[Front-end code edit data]

══════════

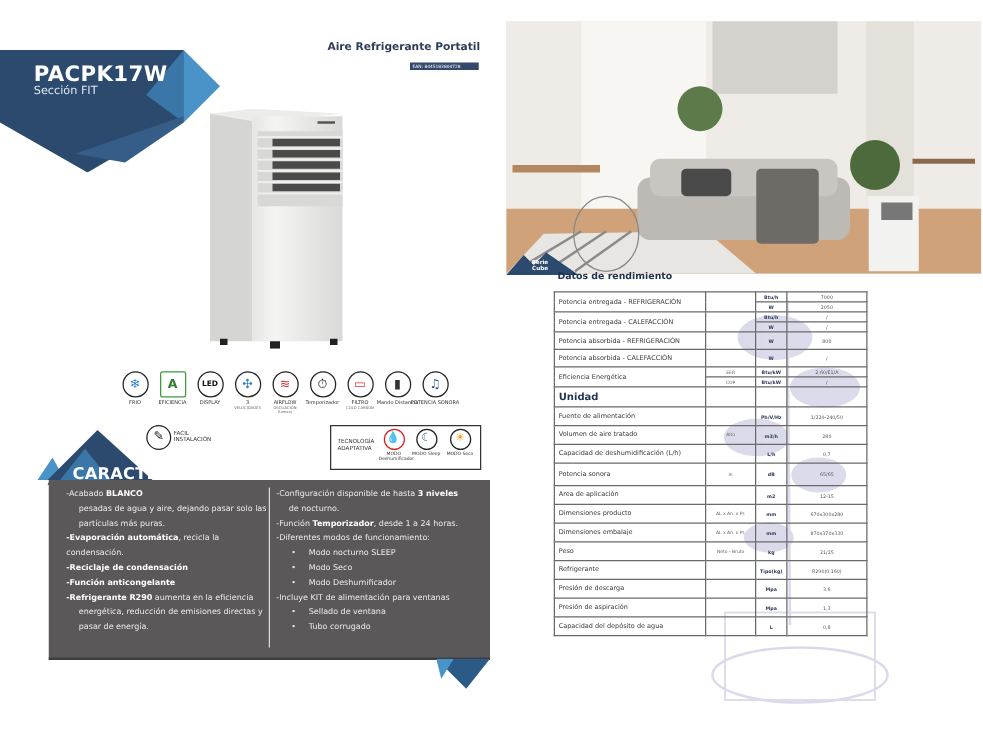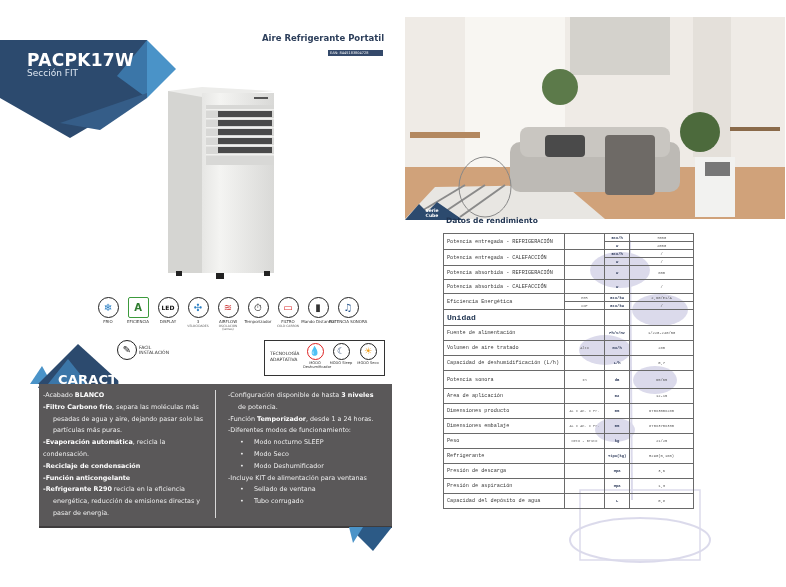--- a/index.html
+++ b/index.html
@@ -58,7 +58,7 @@
 
   .watermark { position: absolute; left: 560px; top: 240px; width: 160px; height: 330px; opacity: 0.35; }
 
-  table.spec { position: absolute; left: 443px; top: 233px; width: 251px; border-collapse: collapse; font-size: 5.2px; color: #3a3a3a; font-family: Liberation Mono, monospace; }
+  table.spec { position: absolute; left: 443px; top: 233px; width: 251px; border-collapse: collapse; font-size: 5.2px; color: #3a3a3a; }
   table.spec td { border: 1px solid #6a6a6a; padding: 0 3px; height: 8px; background: transparent; }
   table.spec td.n { width: 121px; }
   table.spec td.s { width: 40px; text-align: center; font-size: 3.6px; color: #666; }

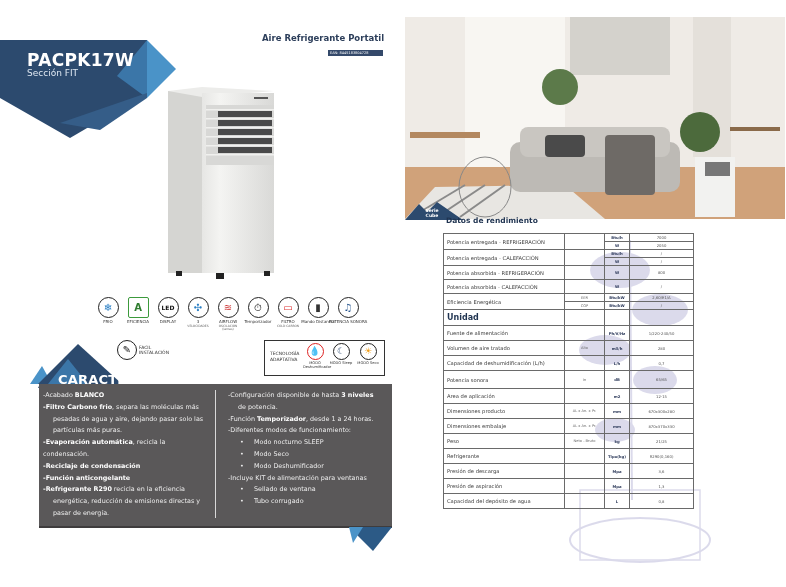--- a/index.html
+++ b/index.html
@@ -40,7 +40,7 @@
 
   .grey-box { position: absolute; left: 39px; top: 384px; width: 353px; height: 144px; background: #5a5859; border-bottom: 2px solid #3e3c3d; }
   .col { position: absolute; top: 6px; font-size: 6.4px; color: #ececec; line-height: 11.8px; }
-  .col.left { left: 4px; width: 170px; }
+  .col.left { left: 14px; width: 170px; }
   .col.right { left: 176px; width: 172px; padding-left: 12px; border-left: 1.5px solid #d8d8d8; height: 128px; }
   .col b { color: #ffffff; }
   .col .ind { padding-left: 10px; }

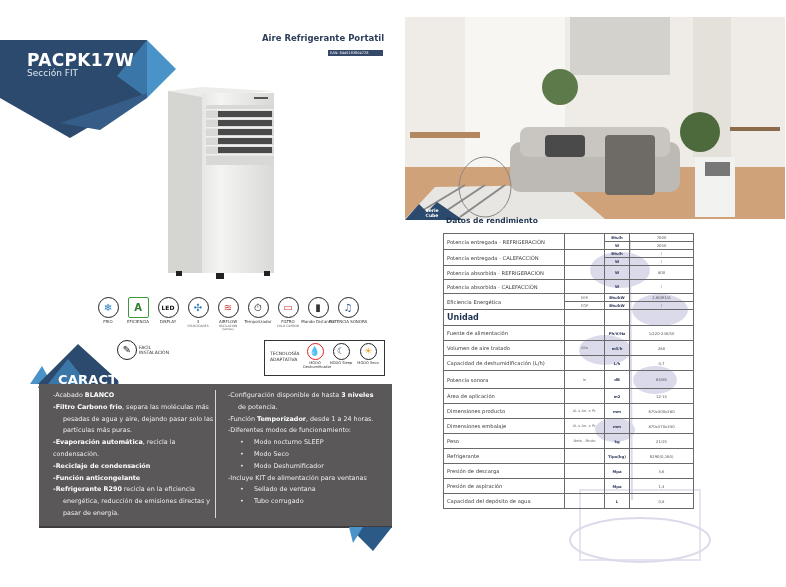--- a/index.html
+++ b/index.html
@@ -41,7 +41,7 @@
   .grey-box { position: absolute; left: 39px; top: 384px; width: 353px; height: 144px; background: #5a5859; border-bottom: 2px solid #3e3c3d; }
   .col { position: absolute; top: 6px; font-size: 6.4px; color: #ececec; line-height: 11.8px; }
   .col.left { left: 14px; width: 170px; }
-  .col.right { left: 176px; width: 172px; padding-left: 12px; border-left: 1.5px solid #d8d8d8; height: 128px; }
+  .col.right { left: 176px; width: 172px; padding-left: 5px; border-left: 1.5px solid #d8d8d8; height: 128px; }
   .col b { color: #ffffff; }
   .col .ind { padding-left: 10px; }
   .col .bul { padding-left: 12px; }

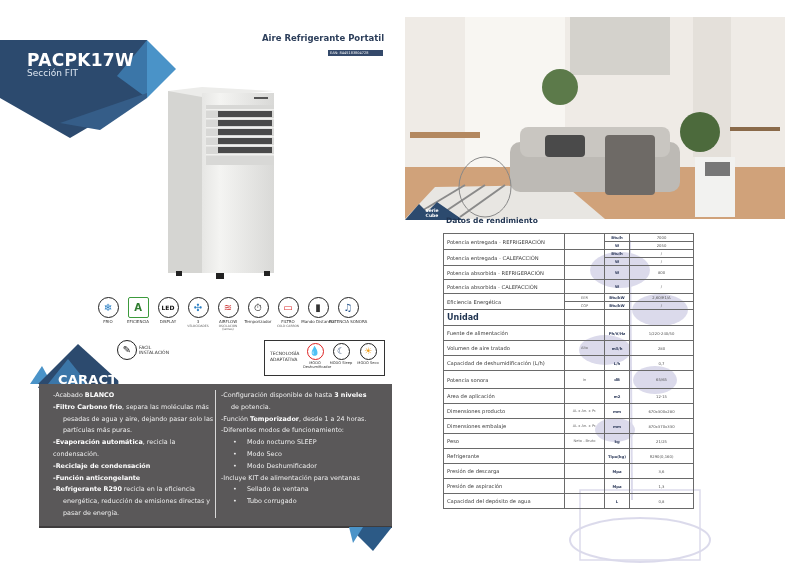--- a/index.html
+++ b/index.html
@@ -190,7 +190,6 @@
 <div class="grey-box">
   <div class="col left">
     <div><span>-Acabado </span><b>BLANCO</b></div>
-    <div><b>-Filtro Carbono frio</b><span>, separa las moléculas más</span></div>
     <div class="ind">pesadas de agua y aire, dejando pasar solo las</div>
     <div class="ind">partículas más puras.</div>
     <div><b>-Evaporación automática</b><span>, recicla la condensación.</span></div>

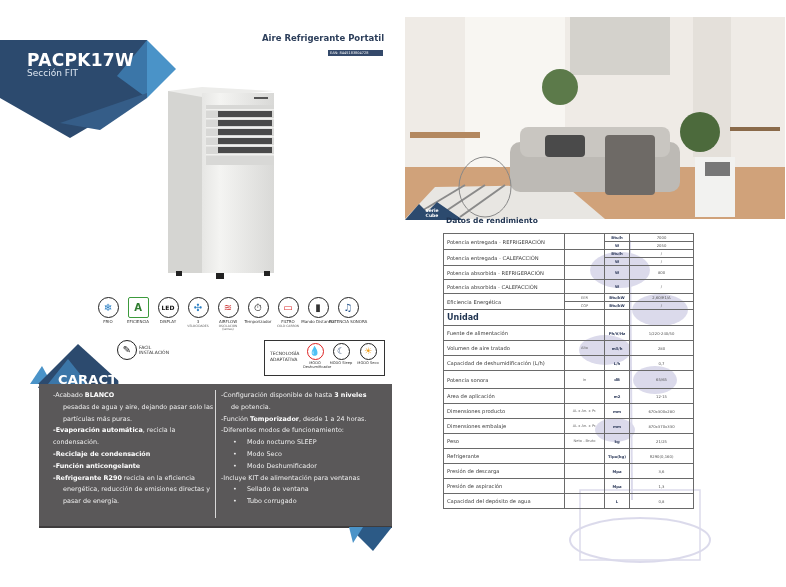--- a/index.html
+++ b/index.html
@@ -201,7 +201,7 @@
   </div>
   <div class="col right">
     <div><span>-Configuración disponible de hasta </span><b>3 niveles</b></div>
-    <div class="ind">de potencia.</div>
+    <div class="ind">de nocturno.</div>
     <div><span>-Función </span><b>Temporizador</b><span>, desde 1 a 24 horas.</span></div>
     <div>-Diferentes modos de funcionamiento:</div>
     <div class="bul">Modo nocturno SLEEP</div>

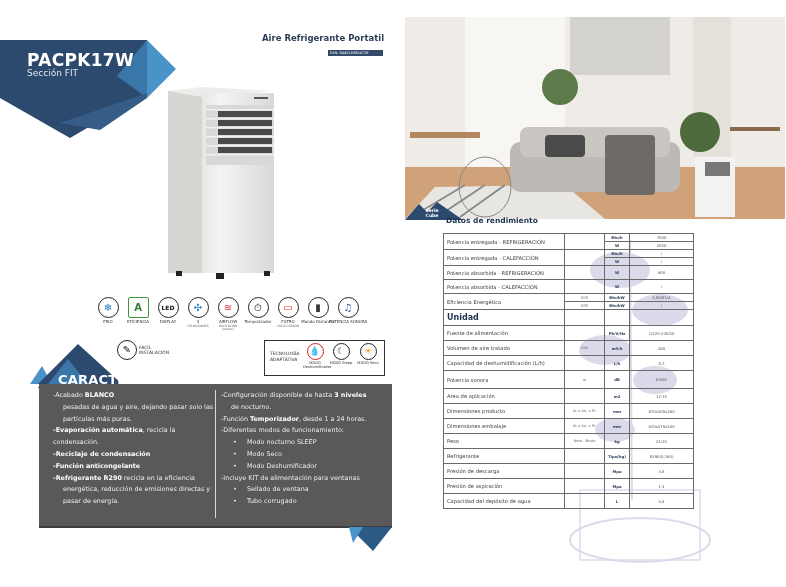--- a/index.html
+++ b/index.html
@@ -195,7 +195,7 @@
     <div><b>-Evaporación automática</b><span>, recicla la condensación.</span></div>
     <div><b>-Reciclaje de condensación</b></div>
     <div><b>-Función anticongelante</b></div>
-    <div><b>-Refrigerante R290</b><span> recicla en la eficiencia</span></div>
+    <div><b>-Refrigerante R290</b><span> aumenta en la eficiencia</span></div>
     <div class="ind">energética, reducción de emisiones directas y</div>
     <div class="ind">pasar de energía.</div>
   </div>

══════════

_Work task:_ From the entries above, extract each line containing "eficiencia".

_Response to the exercise:_
-    <div><b>-Refrigerante R290</b><span> recicla en la eficiencia</span></div>
+    <div><b>-Refrigerante R290</b><span> aumenta en la eficiencia</span></div>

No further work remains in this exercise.